The zebrafish reference genome sequence and its relationship to the human genome
Kerstin Howe, Matthew D. Clark, Carlos F. Torroja, James Torrance, Camille Berthelot, Matthieu Muffato, John E. Collins, Sean Humphray, Karen McLaren, Lucy Matthews, Stuart McLaren, Ian Sealy, Mario Caccamo, Carol Churcher, Carol Scott, Jeffrey C. Barrett, Romke Koch, Gerd-Jörg Rauch, Simon White, William Chow, Britt Kilian, Leonor T. Quintais, José A. Guerra-Assunção, Yi Zhou, Yong Gu et al.

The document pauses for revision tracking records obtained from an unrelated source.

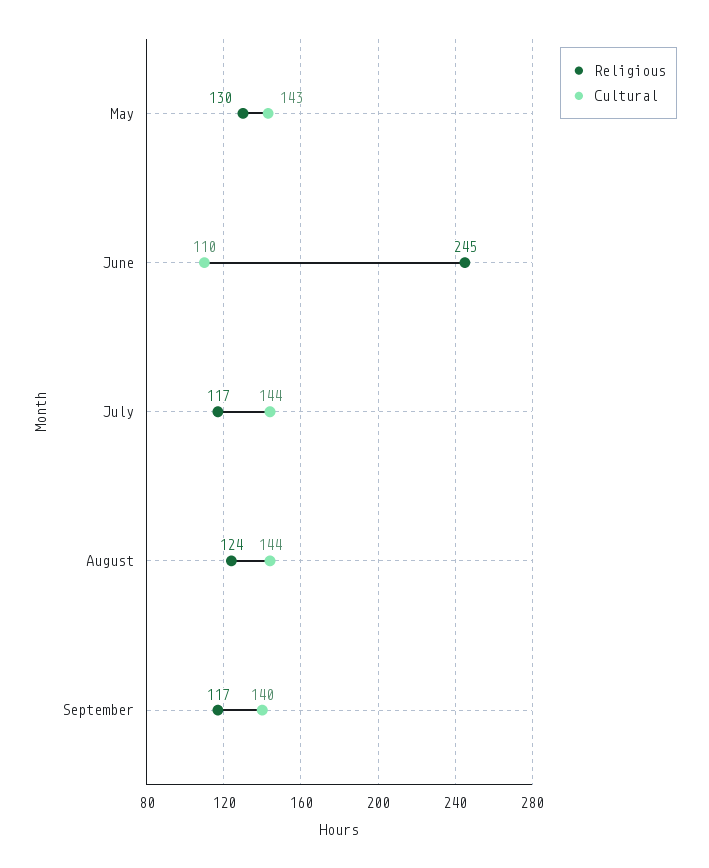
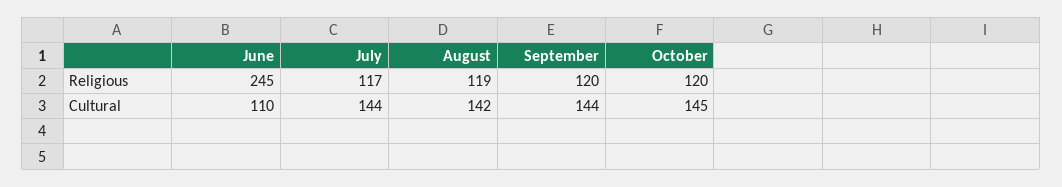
Religious, May: 130 -> none
Cultural, May: 143 -> none
Religious, August: 124 -> 119
Cultural, August: 144 -> 142
Religious, September: 117 -> 120
Cultural, September: 140 -> 144
Religious, October: none -> 120
Cultural, October: none -> 145

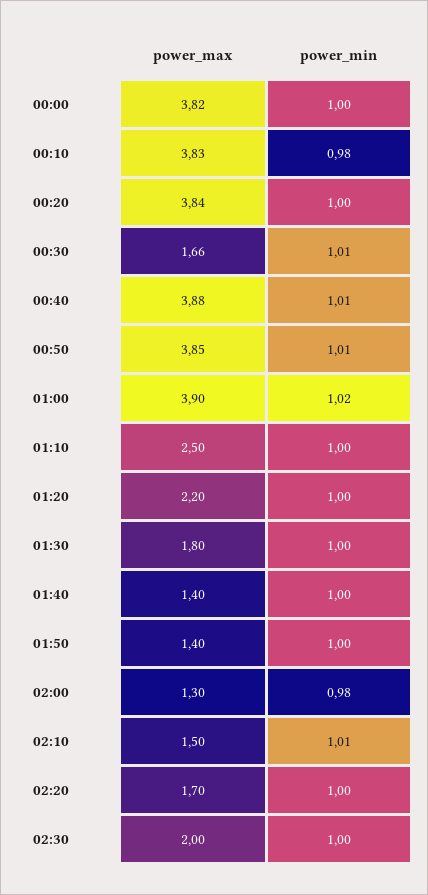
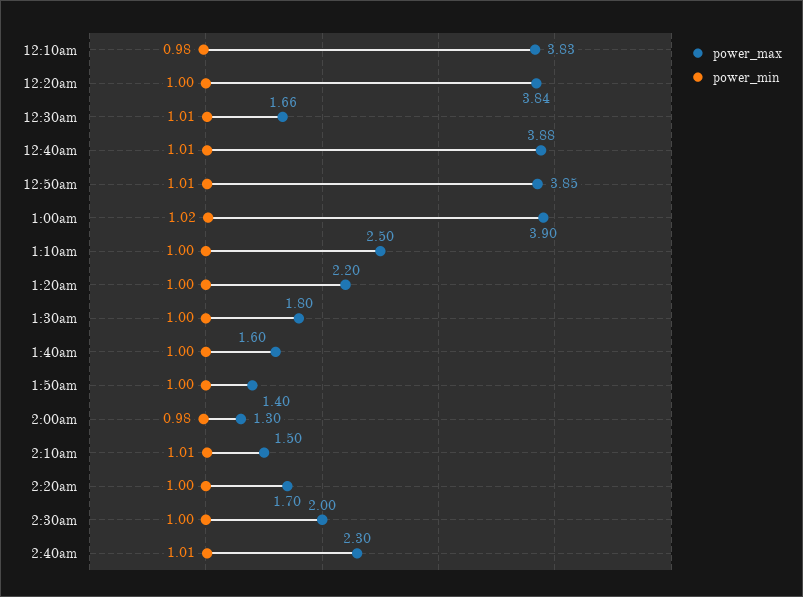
power_max, 00:00: 3.82 -> none
power_min, 00:00: 1 -> none
power_max, 01:40: 1.4 -> 1.6
power_max, 2:40am: none -> 2.3
power_min, 2:40am: none -> 1.01

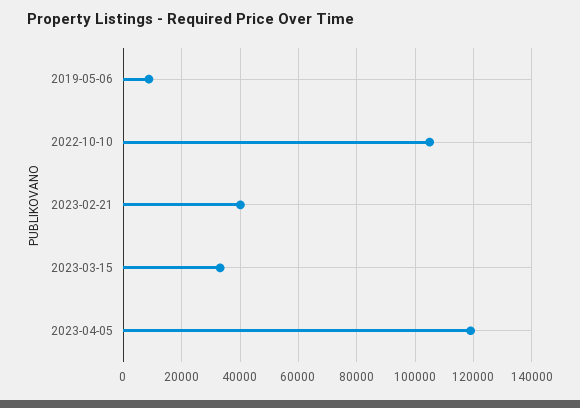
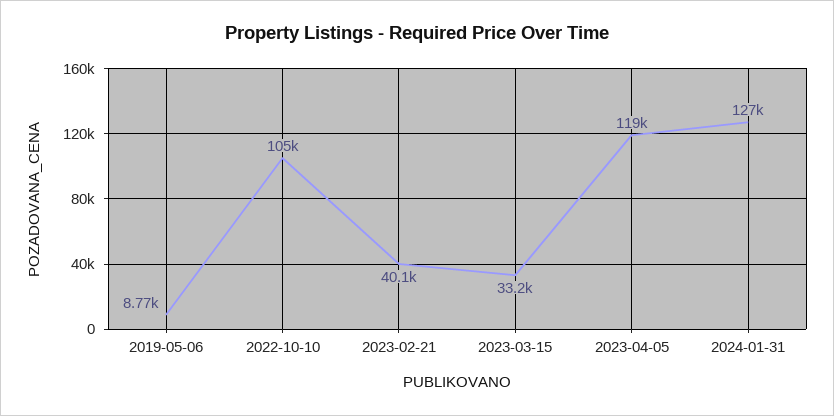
2024-01-31: none -> 127000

Affiliations Contributions Corresponding author
Nature (2013) doi:10.1038/nature12111
Received 23 August 2012 Accepted 21 March 2013 Published online 17 April 2013
Abstract
Zebrafish have become a popular organism for the study of vertebrate gene function1, 2. The virtually transparent embryos of this species, and the ability to accelerate genetic studies by gene knockdown or overexpression, have led to the widespread use of zebrafish in the detailed investigation of vertebrate gene function and increasingly, the study of human genetic disease3, 4, 5. However, for effective modelling of human genetic disease it is important to understand the extent to which zebrafish genes and gene structures are related to orthologous human genes. To examine this, we generated a high-quality sequence assembly of the zebrafish genome, made up of an overlapping set of completely sequenced large-insert clones that were ordered and oriented using a high-resolution high-density meiotic map. Detailed automatic and manual annotation provides evidence of more than 26,000 protein-coding genes6, the largest gene set of any vertebrate so far sequenced. Comparison to the human reference genome shows that approximately 70% of human genes have at least one obvious zebrafish orthologue. In addition, the high quality of this genome assembly provides a clearer understanding of key genomic features such as a unique repeat content, a scarcity of pseudogenes, an enrichment of zebrafish-specific genes on chromosome 4 and chromosomal regions that influence sex determination.